Uncial 0255
- Text: Matthew 26:2-9; 27:9-16
- Date: 9th century
- Script: Greek
- Now at: Qubbat al-Khazna
- Size: 15 x 10 cm
- Type: Byzantine text-type
- Category: V

= Uncial 0255 =

Uncial 0255 (in the Gregory-Aland numbering), is a Greek uncial manuscript of the New Testament. Palaeographically it has been assigned to the 9th century.

== Description ==

The codex contains two small parts of the Gospel of Matthew 26:2-9; 27:9-16, on two parchment leaves (15 cm by 10 cm). The text is written in one column per page, 24 lines per page, in uncial letters.

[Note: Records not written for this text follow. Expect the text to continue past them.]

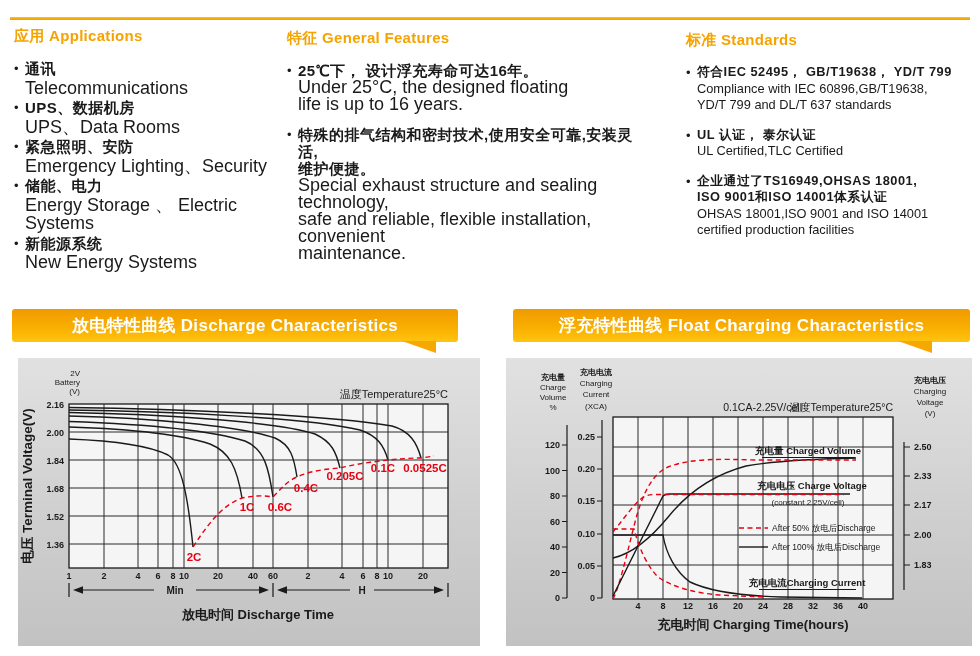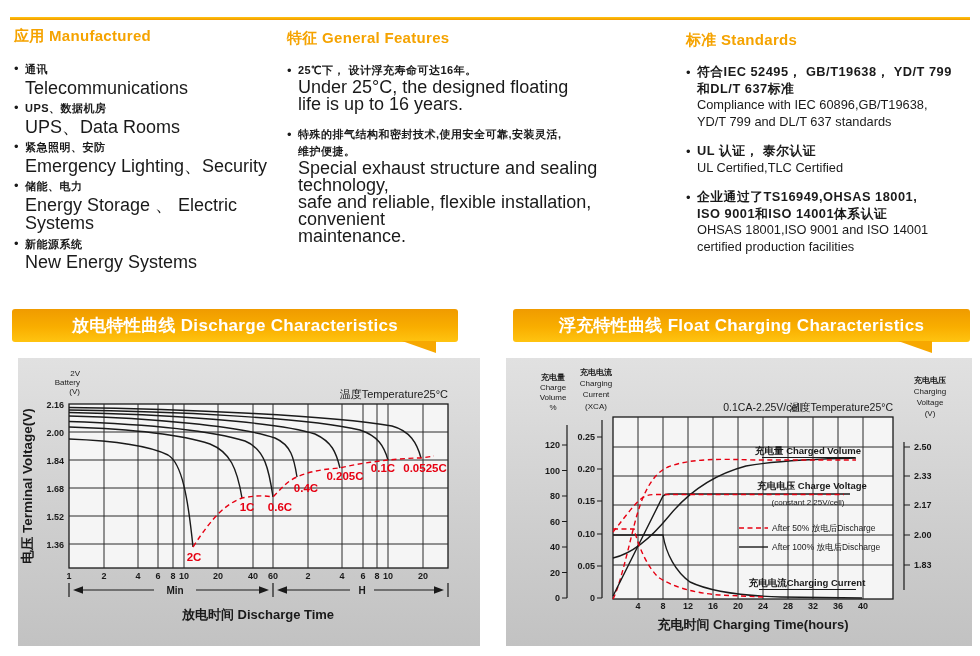--- a/index.html
+++ b/index.html
@@ -55,7 +55,7 @@
   <div class="top-rule"></div>
 
   <section class="col" id="apps" style="left:14px;top:27px;width:266px;">
-    <h2>应用 Manufactured</h2>
+    <h2>应用 Applications</h2>
     <div class="item">
       <span class="bullet">•</span>
       <div class="lines">

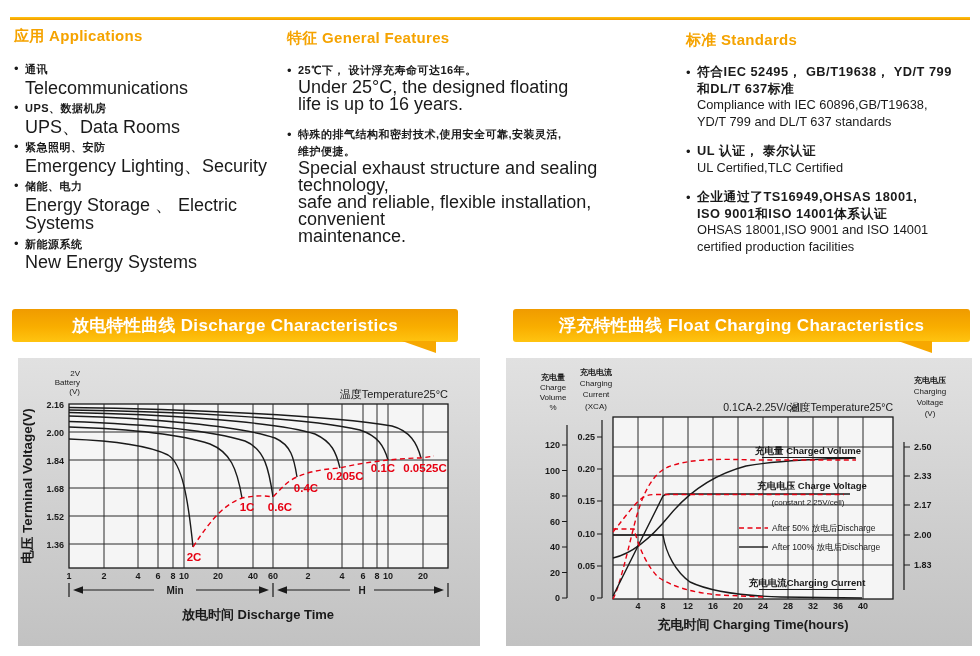--- a/index.html
+++ b/index.html
@@ -13,7 +13,7 @@
   .item{display:flex;margin-bottom:2px;}
   .item .bullet{width:11px;flex:0 0 11px;font-size:13px;line-height:18px;}
   .item .lines{flex:1;}
-  .cn{font-size:11px;font-weight:600;line-height:18.5px;letter-spacing:.5px;}
+  .cn{font-size:15px;font-weight:600;line-height:18.5px;letter-spacing:.5px;}
   .en{font-size:18px;line-height:18.5px;}
   #features .cn,#features .en{line-height:17px;}
   #features .item{margin-bottom:13px;}

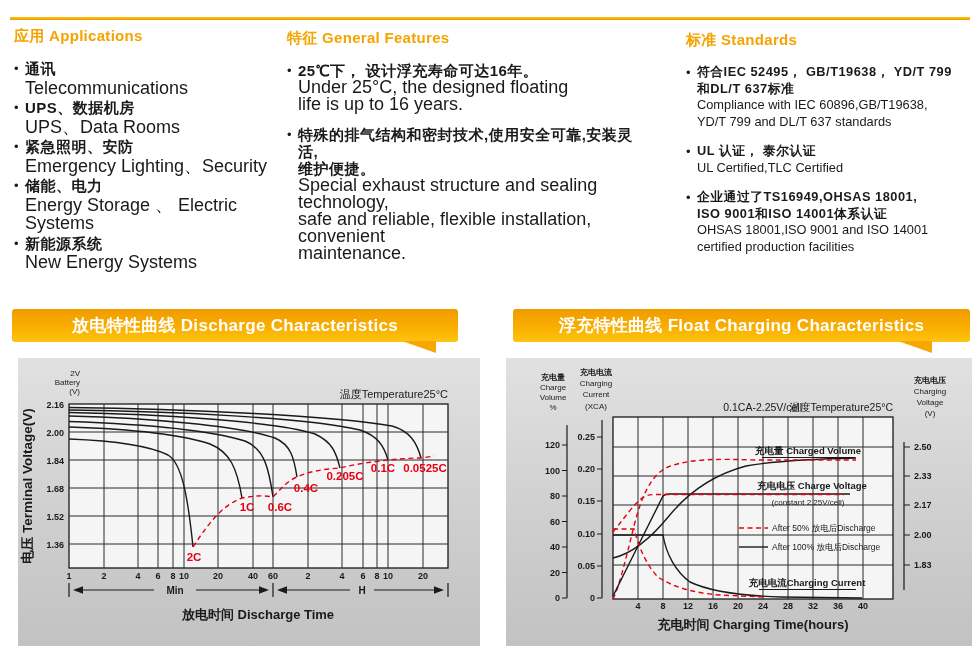--- a/index.html
+++ b/index.html
@@ -121,7 +121,6 @@
       <span class="bullet">•</span>
       <div class="lines">
         <div class="cn">符合IEC 52495， GB/T19638， YD/T 799</div>
-        <div class="cn">和DL/T 637标准</div>
         <div class="en">Compliance with IEC 60896,GB/T19638,</div>
         <div class="en">YD/T 799 and DL/T 637 standards</div>
       </div>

Currently it is dated by the INTF to the 9th century.

== Location ==
Formerly the codex was held at the Qubbat al-Khazna in Damascus. The present location of the codex is unknown. Currently the manuscript is not accessible.

== Text ==
The Greek text of this codex is a representative of the Byzantine text-type. Aland placed it in Category V.

In Matthew 26:7 – βαρυτιμου along with B, W, 089, 0133, f^{1}, f^{13}, Byz; the other manuscripts read πολυτιμου (Sinaiticus, Alexandrinus, Bezae, Regius, Koridethi, 33, 565, 892, 1010, and 1424).